In a report to the St George’s and Epsom and Helier boards, group chief medical officer Richard Jennings said: “In retrospect, it is clear that these concerns were not sufficiently looked into at the time they were first raised in 2019, although part of the reason for this is certainly the onset and extreme disruption of the pandemic (which particularly impacted the respiratory team and coincided in time with the raising of these concerns).”
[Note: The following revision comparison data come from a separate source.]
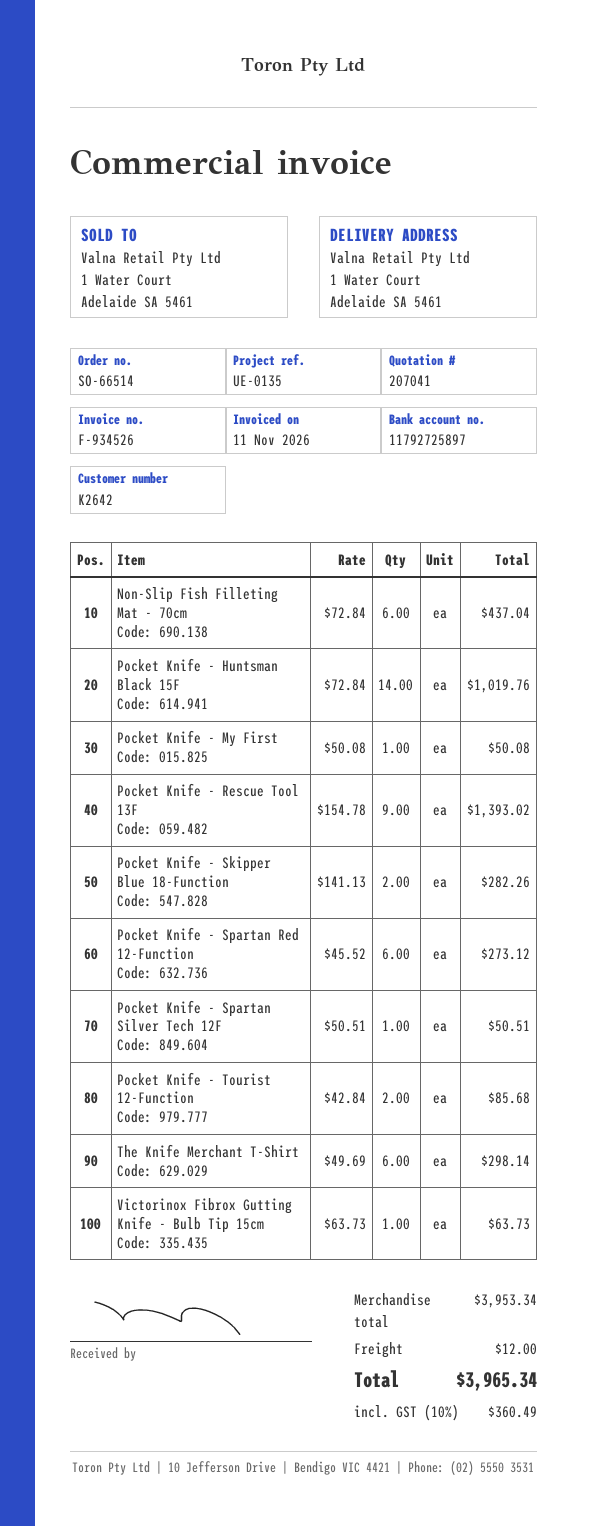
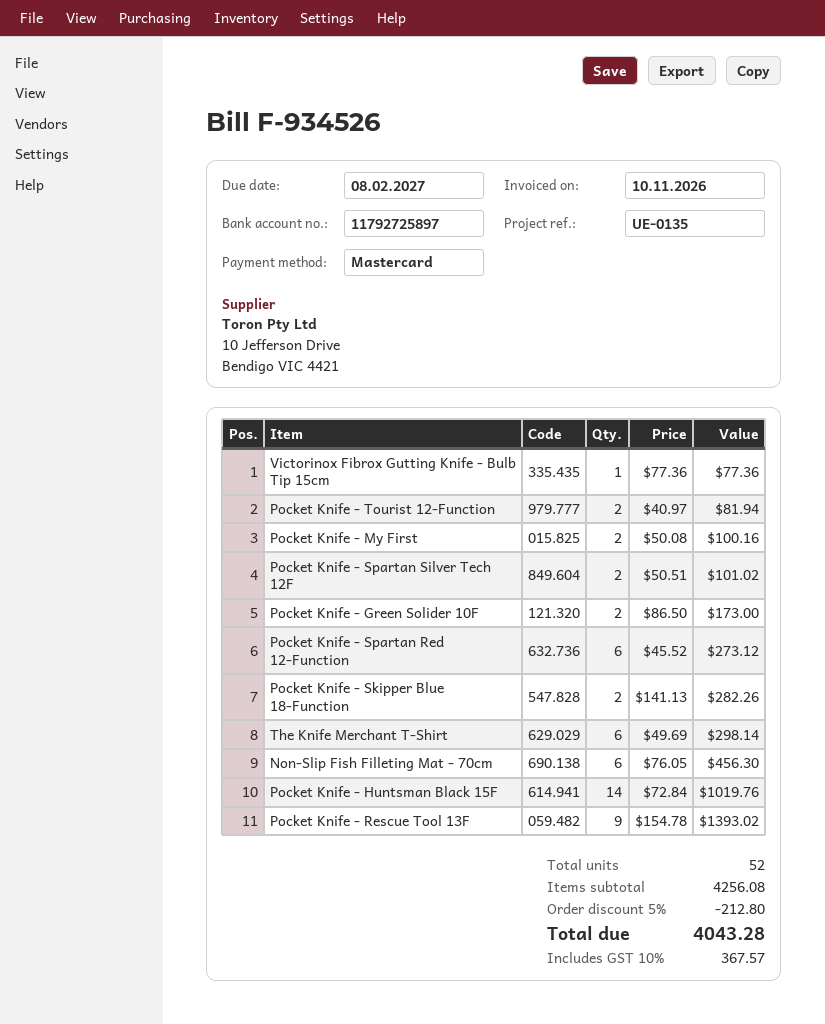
invoice date: 2026-11-11 -> 2026-11-10
Non-Slip Fish Filleting Mat - 70cm: 6 x 72.84 = 437.04 -> 6 x 76.05 = 456.30
Pocket Knife - My First: 1 x 50.08 = 50.08 -> 2 x 50.08 = 100.16
Pocket Knife - Spartan Silver Tech 12F: 1 x 50.51 = 50.51 -> 2 x 50.51 = 101.02
Pocket Knife - Tourist 12-Function: 2 x 42.84 = 85.68 -> 2 x 40.97 = 81.94
Victorinox Fibrox Gutting Knife - Bulb Tip 15cm: 1 x 63.73 = 63.73 -> 1 x 77.36 = 77.36
Pocket Knife - Green Solider 10F: none -> 2 x 86.50 = 173.00
subtotal: 3953.34 -> 4256.08
discount: none -> 5% = 212.80
shipping: 12.00 -> none
tax: 10% = 360.49 -> 10% = 367.57
total: 3965.34 -> 4043.28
And because it’s not all bad news, now sharing some good stuff…

Bluesky Thinking

If you are active on social media, you may have noticed the exodus of people moving from ‘X’ over the last few months. The latest high-profile patient safety organisation to do so is HSSIB, which gave its reasons here. The good news for anyone worried that this might make it harder to keep track of patient safety developments is that HSSIB and others (including Patient Safety Watch and HSJ) have now opened social media accounts on the (relatively new) Bluesky platform. If you have a Bluesky account, a useful starter pack of patient safety people and organisations who are already on the platform is available here.

New Patient Safety APPG!

Finally, I’m very pleased to be able to announce a new All-Party Parliamentary Group on Patient Safety to which I’m thrilled to have been elected as chair. Anna Dixon, who worked with me on quality at the Department of Health, is now a Labour MP and has kindly agreed to be vice chair. The new APPG will focus on improving patient safety across health and social care and will work to identify and promote best practices, address barriers to progress, and advocate for policy changes to support a safer health and social care system. More details about the APPG are available here.